Yo siento en estos días un cansancio infinito de España. ¿Qué puede hacer uno, o algunos, cuando España no quiere ser, no quiere sobrevivir como entidad nacional identificadora de centenares de millones de personas que la perciben como referencia en el mundo? ¿Qué hacer cuando millones de quienes han nacido en esta tierra odian su denominación y prefieren creer cualquier leyenda negra antes que investigar los hechos? ¿Qué hacer cuando unas minorías regio-nacionalistas –ese nacionalismo sí es justo, necesario y competente, no el español, claro– clavan sus banderillas separatistas en el lomo del noble toro que se negó a usar sus mismas armas, la ley del Talión y el ojo por ojo e incluso el derecho a la defensa propia y ahora parece agonizar en el ruedo ibérico? ¿Qué hacer cuando los políticos que dicen amarla y respetarla trafican con las palabras y hacen lo contrario de lo que dicen? ¿Cómo extrañarnos de que las otras naciones perciban la debilidad de España y se lancen sobre ella como lobos para esquilmarla y arruinarla durante generaciones?

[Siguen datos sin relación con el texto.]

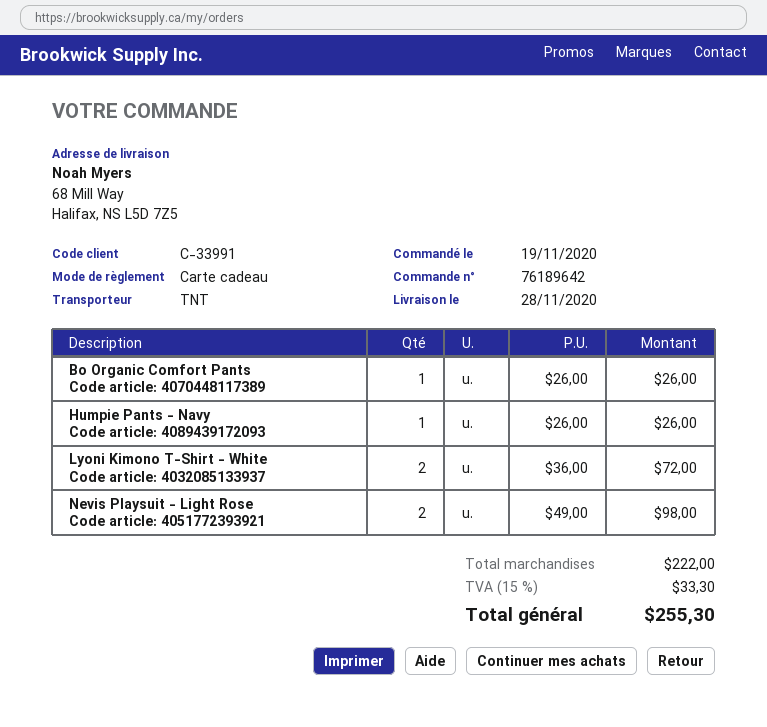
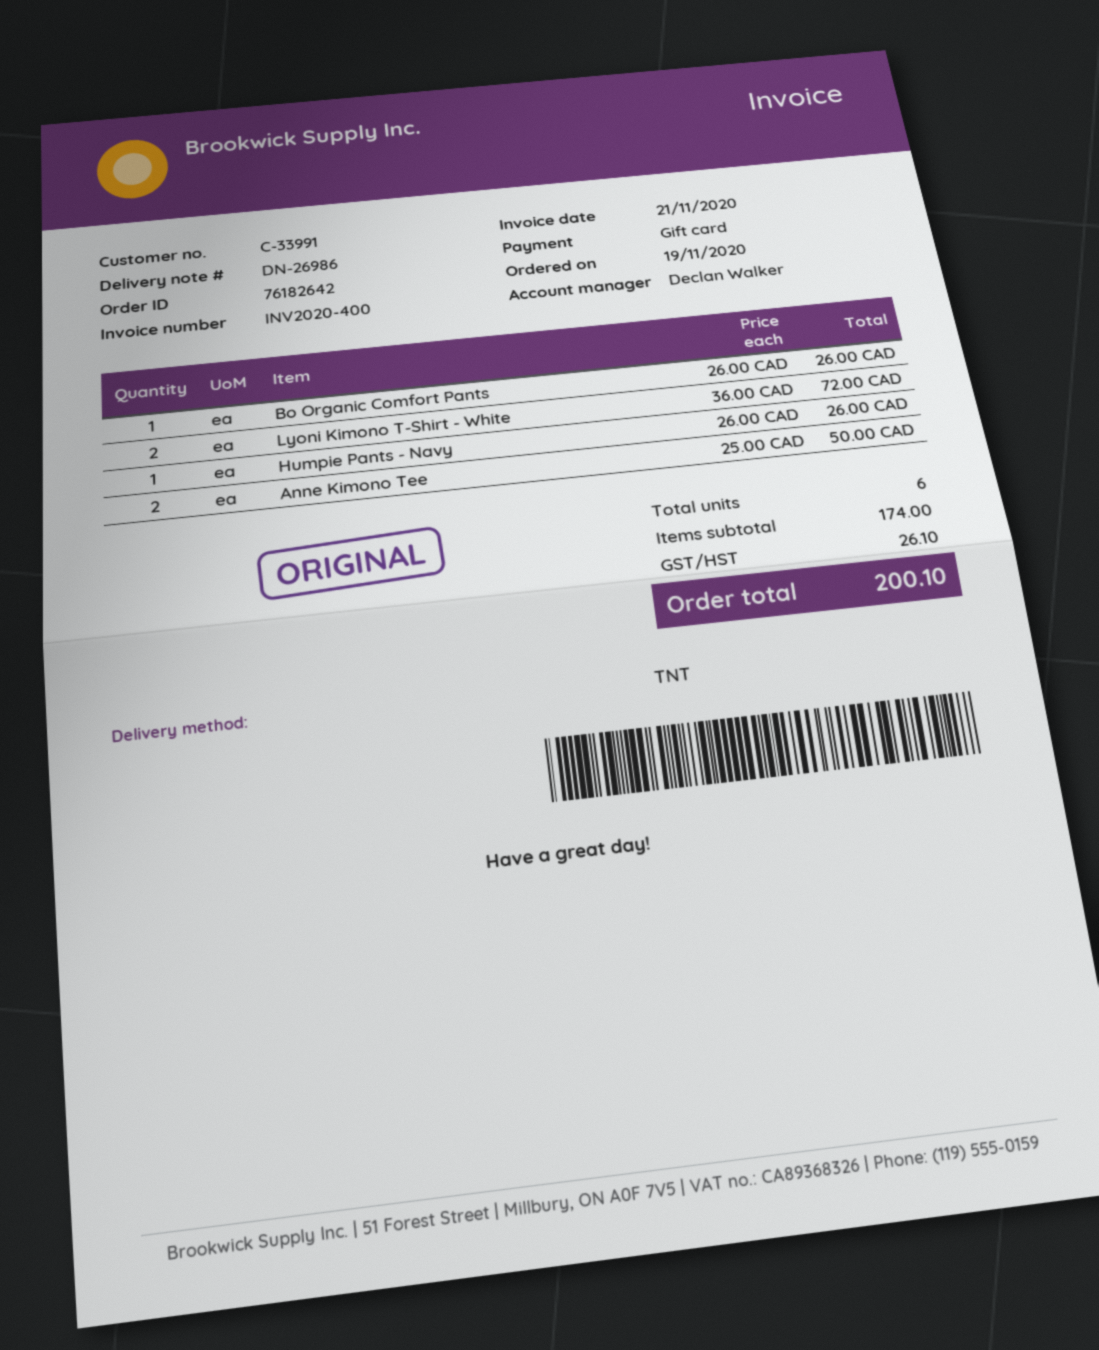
order number: 76189642 -> 76182642
Nevis Playsuit - Light Rose: 2 x 49.00 = 98.00 -> none
Anne Kimono Tee: none -> 2 x 25.00 = 50.00
subtotal: 222.00 -> 174.00
tax: 33.30 -> 26.10
total: 255.30 -> 200.10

Naturalmente, estoy sintiendo, no razonando. Decía Bergson, el gran filósofo francés, que la inteligencia daba vueltas y vueltas alrededor del objeto de su interés y no podía llegar directamente a él sino por sucesivas aproximaciones, siempre imperfectas e inexactas. La ciencia mide, cuenta, compara, clasifica, estudia cómo es la cosa, pero no puede ir a la cosa misma. Por ello rescató la intuición, una especia de instinto protector del hombre que era capaz de ver con claridad inmediata el ser de las cosas. Un ejemplo: la simplicidad del cálculo de mi mano cuando algo me pica en un brazo o una pierna; sin dilaciones ni ecuaciones va mi dedo y rasca justa, exacta, certeramente donde ese algo me pica. Hoy vemos cómo las palabras, las razones, los argumentos se torturan sin miramiento para que digan cualquier cosa menos lo esperable y cómo la retórica y la demagogia se llevan por delante siglos de razonamiento riguroso, fundado en los hechos y la experiencia.

Hicimos una transición a la democracia en la convicción de que todos los que dijeron aceptarla eran sinceros demócratas, convicción que cualquier intuición primaria hubiera rechazado por absurda en un segundo. Se impuso la formalidad de la inteligencia a la certeza de la intuición. Ni los nacionalistas catalanes y vascos aceptaron nunca la España democrática, ni las izquierdas respetaron las reglas del juego de la democracia "burguesa". La experiencia es clamorosa, clara, iluminadora.

¿Qué hay que hacer ahora?

Y justo en este punto sobreviene el cansancio, el cansancio infinito, el paso previo a la rendición, como ya advirtió Clausewitz.